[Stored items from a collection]
---*---

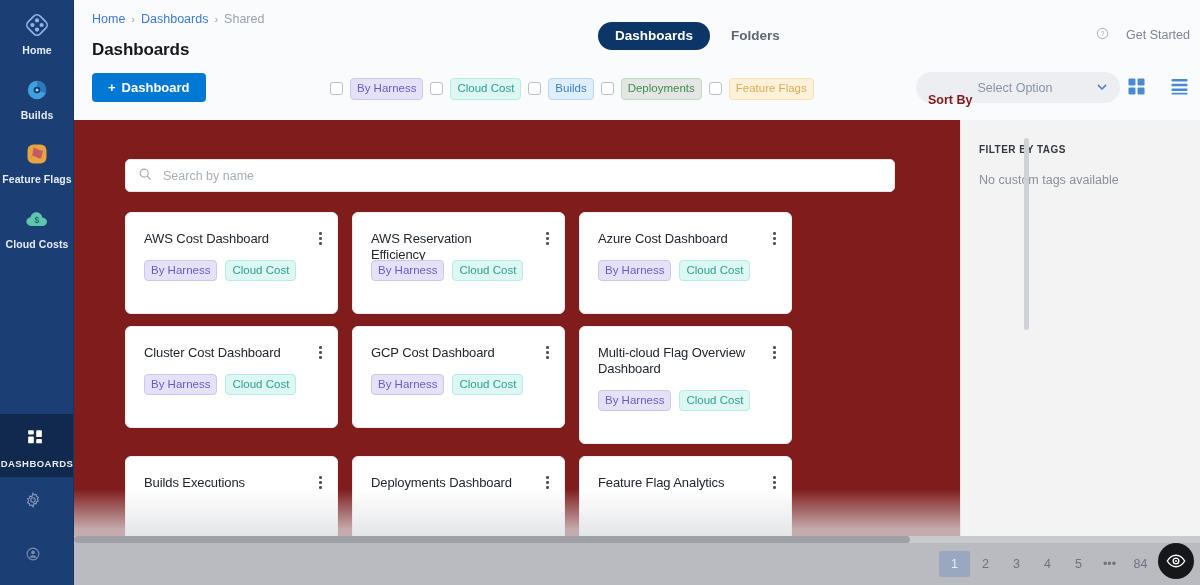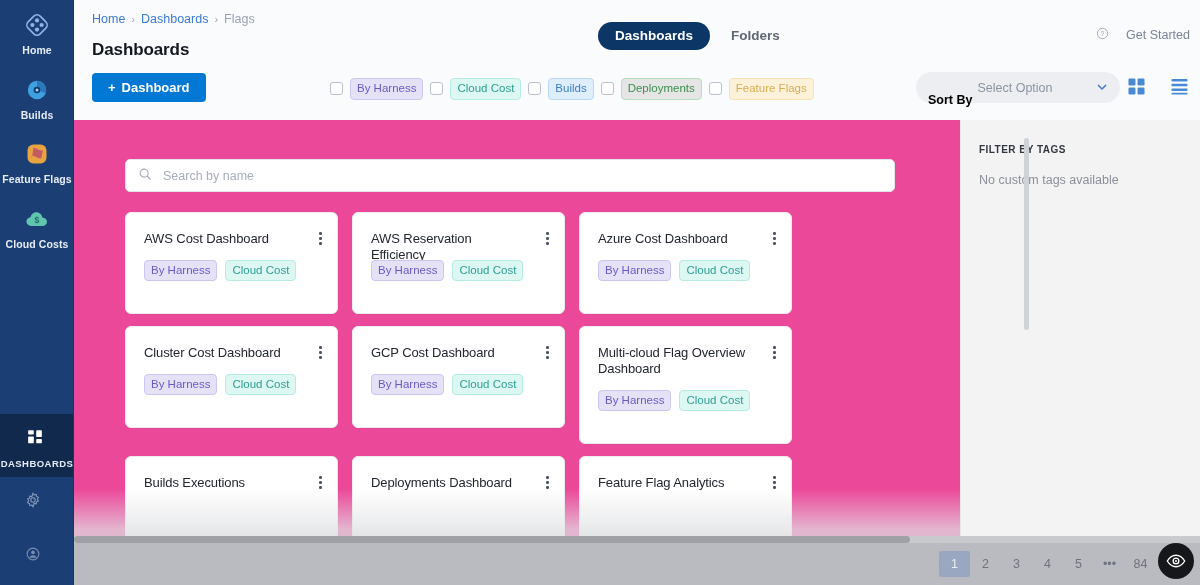--- a/index.html
+++ b/index.html
@@ -92,32 +92,32 @@
   }
   .tag {
     font-size: 11.5px; line-height: 1; padding: 4px 6px;
     border-radius: 4px; border: 1px solid transparent; cursor: pointer; white-space: nowrap;
   }
   .sortby {
     position: absolute; right: 80px; top: 4px;
     width: 204px; height: 31px; border-radius: 16px; background: #eceef2;
     display: flex; align-items: center; padding: 0 12px; cursor: pointer;
   }
-  .sortby .lbl { font-size: 12.5px; font-weight: 700; color: #000000; margin-top: 24px; }
+  .sortby .lbl { font-size: 12.5px; font-weight: 700; color: #7f1d1d; margin-top: 24px; }
   .sortby .ph { font-size: 12.5px; color: #8b93a3; margin-left: 5px; }
   .sortby .cv { margin-left: auto; color: #4a7fd0; font-size: 11px; }
   .viewbtn { position: absolute; top: 10px; cursor: pointer; }
   .viewbtn.grid { right: 55px; }
   .viewbtn.list { right: 12px; }
 
   
   .content { position: absolute; left: 0; top: 120px; right: 0; bottom: 0; background: #f3f3f4; }
   .listpane {
     position: absolute; left: 0; top: 0; width: 886px; bottom: 0;
-    background: #ec4899; overflow: hidden; padding-left: 48px;
+    background: #7f1d1d; overflow: hidden; padding-left: 48px;
   }
   .search {
     position: absolute; left: 51px; top: 39px; width: 770px; height: 33px;
     background: #fff; border: 1px solid #e2e5ea; border-radius: 5px;
     display: flex; align-items: center; padding: 0 12px; gap: 9px;
   }
   .search input {
     border: 0; outline: 0; width: 100%; background: transparent;
     font-size: 12.5px; color: #2a2e38; font-family: "Liberation Sans", sans-serif;
   }
@@ -294,21 +294,21 @@
   </nav>
 
   <div class="main">
 
     <div class="topbar">
       <div class="crumbs">
         <a>Home</a>
         <span class="sep">›</span>
         <a>Dashboards</a>
         <span class="sep">›</span>
-        <span class="cur">Flags</span>
+        <span class="cur">Shared</span>
       </div>
 
       <div class="page-title">Dashboards</div>
 
       <div class="seg">
         <div class="seg-btn on">Dashboards</div>
         <div class="seg-btn">Folders</div>
       </div>
 
       <div class="getstarted">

---*---

▸ WHAT YOU HAVE TO DO
Reproduce each entry exactly, without the pictures.

▸ ANSWER TO THIS PROBLEM
--- a/index.html
+++ b/index.html
@@ -92,32 +92,32 @@
   }
   .tag {
     font-size: 11.5px; line-height: 1; padding: 4px 6px;
     border-radius: 4px; border: 1px solid transparent; cursor: pointer; white-space: nowrap;
   }
   .sortby {
     position: absolute; right: 80px; top: 4px;
     width: 204px; height: 31px; border-radius: 16px; background: #eceef2;
     display: flex; align-items: center; padding: 0 12px; cursor: pointer;
   }
-  .sortby .lbl { font-size: 12.5px; font-weight: 700; color: #000000; margin-top: 24px; }
+  .sortby .lbl { font-size: 12.5px; font-weight: 700; color: #7f1d1d; margin-top: 24px; }
   .sortby .ph { font-size: 12.5px; color: #8b93a3; margin-left: 5px; }
   .sortby .cv { margin-left: auto; color: #4a7fd0; font-size: 11px; }
   .viewbtn { position: absolute; top: 10px; cursor: pointer; }
   .viewbtn.grid { right: 55px; }
   .viewbtn.list { right: 12px; }
 
   
   .content { position: absolute; left: 0; top: 120px; right: 0; bottom: 0; background: #f3f3f4; }
   .listpane {
     position: absolute; left: 0; top: 0; width: 886px; bottom: 0;
-    background: #ec4899; overflow: hidden; padding-left: 48px;
+    background: #7f1d1d; overflow: hidden; padding-left: 48px;
   }
   .search {
     position: absolute; left: 51px; top: 39px; width: 770px; height: 33px;
     background: #fff; border: 1px solid #e2e5ea; border-radius: 5px;
     display: flex; align-items: center; padding: 0 12px; gap: 9px;
   }
   .search input {
     border: 0; outline: 0; width: 100%; background: transparent;
     font-size: 12.5px; color: #2a2e38; font-family: "Liberation Sans", sans-serif;
   }
@@ -294,21 +294,21 @@
   </nav>
 
   <div class="main">
 
     <div class="topbar">
       <div class="crumbs">
         <a>Home</a>
         <span class="sep">›</span>
         <a>Dashboards</a>
         <span class="sep">›</span>
-        <span class="cur">Flags</span>
+        <span class="cur">Shared</span>
       </div>
 
       <div class="page-title">Dashboards</div>
 
       <div class="seg">
         <div class="seg-btn on">Dashboards</div>
         <div class="seg-btn">Folders</div>
       </div>
 
       <div class="getstarted">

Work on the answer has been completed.